Pattern 4: Endpoint Autoscaling Overshoot

HF Dedicated Endpoints support autoscaling: you configure a minimum replica count (commonly 0 for scale-to-zero or 1 for always-on) and a maximum replica count. When incoming request volume exceeds the capacity of current replicas, the endpoint automatically provisions additional replicas. Each new replica starts a fresh instance with the full model loaded into GPU VRAM — another cold start, another 90–270 second warmup period, and crucially, another full billing unit that starts at the moment the instance is provisioned regardless of when the first request is processed.

AI agents create burst traffic patterns that trigger autoscaling disproportionate to their actual workload duration. An agent that begins a new RAG indexing task by embedding 500 documents simultaneously (using concurrent async requests, a worker pool, or a parallel fan-out architecture) can saturate a single replica and trigger the provisioning of 4 additional replicas in the first 30 seconds of the task. If the task completes in 3 minutes — because the burst was the entire task — all 5 replicas then sit idle for the remainder of their billing period. HF bills in one-second increments with a minimum billing window per replica determined by the instance type's underlying cloud provider (typically 1–10 minutes for GPU instances on AWS and Azure infrastructure).

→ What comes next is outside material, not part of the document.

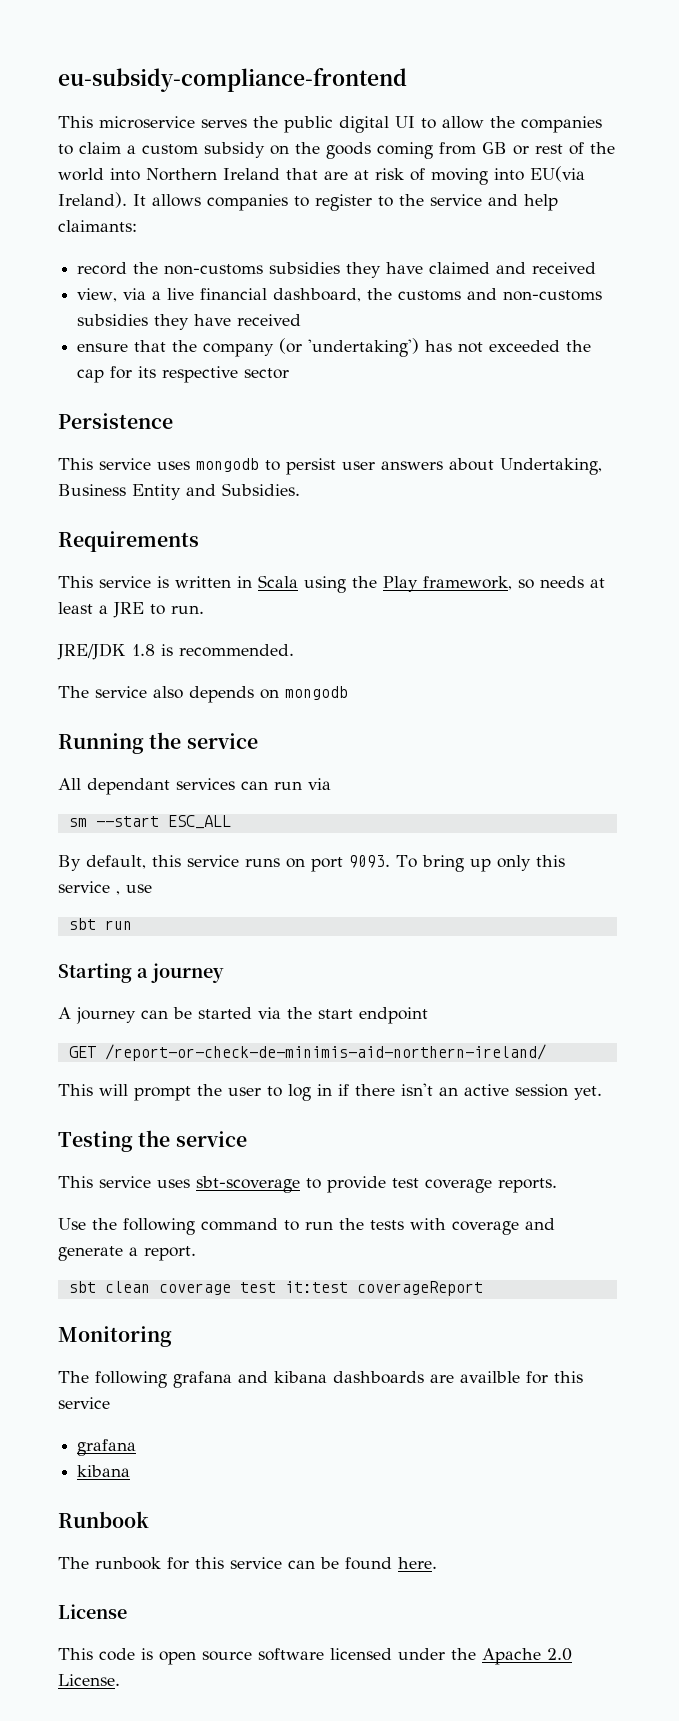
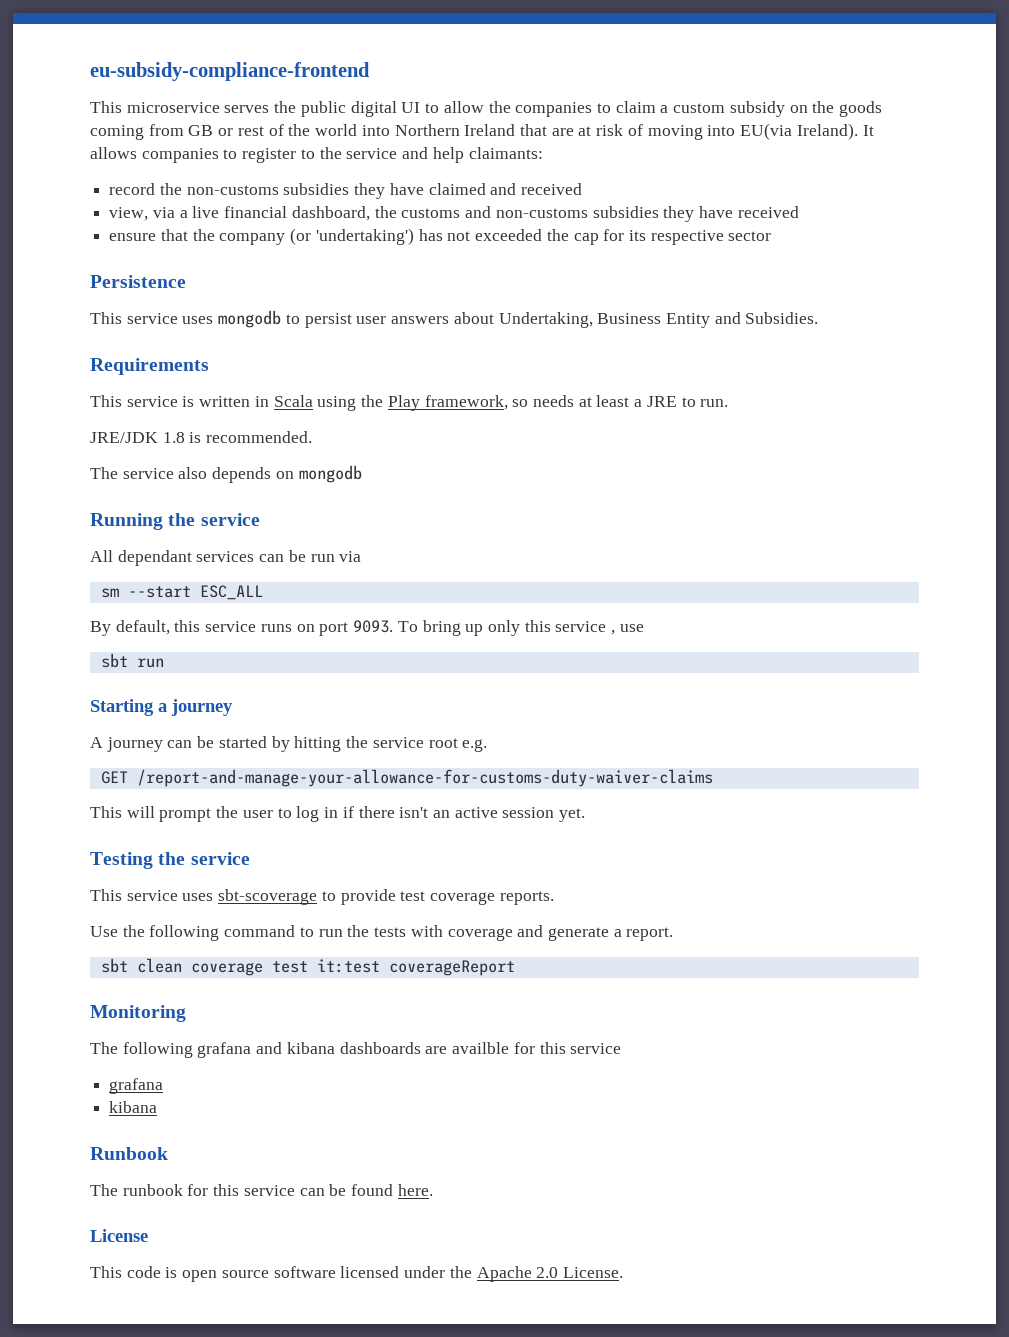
(268, 785) none -> [288,550,306,562] be
[258,1007,428,1024] via the start endpoint -> [271,736,488,752] by hitting the service root e.g.
[104,1044,546,1061] /report-or-check-de-minimis-aid-northern-ireland/ -> [136,769,713,787] /report-and-manage-your-allowance-for-customs-duty-waiver-claims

The scaling decision is made by HF's infrastructure based on queue depth, not by the agent. The agent has no direct signal that a new replica is being provisioned. By the time the agent finishes its burst task, the extra replicas are already running and billing. The maximum overshoot scenario is a team running 10 agents in parallel (a batch eval pipeline, a nightly data enrichment job, a research agent fleet) each sending a burst of requests to the same endpoint: 10 × 500 concurrent requests trigger the maximum replica count, and when all 10 agents complete simultaneously, 10× the maximum replica count sits idle for the minimum billing window.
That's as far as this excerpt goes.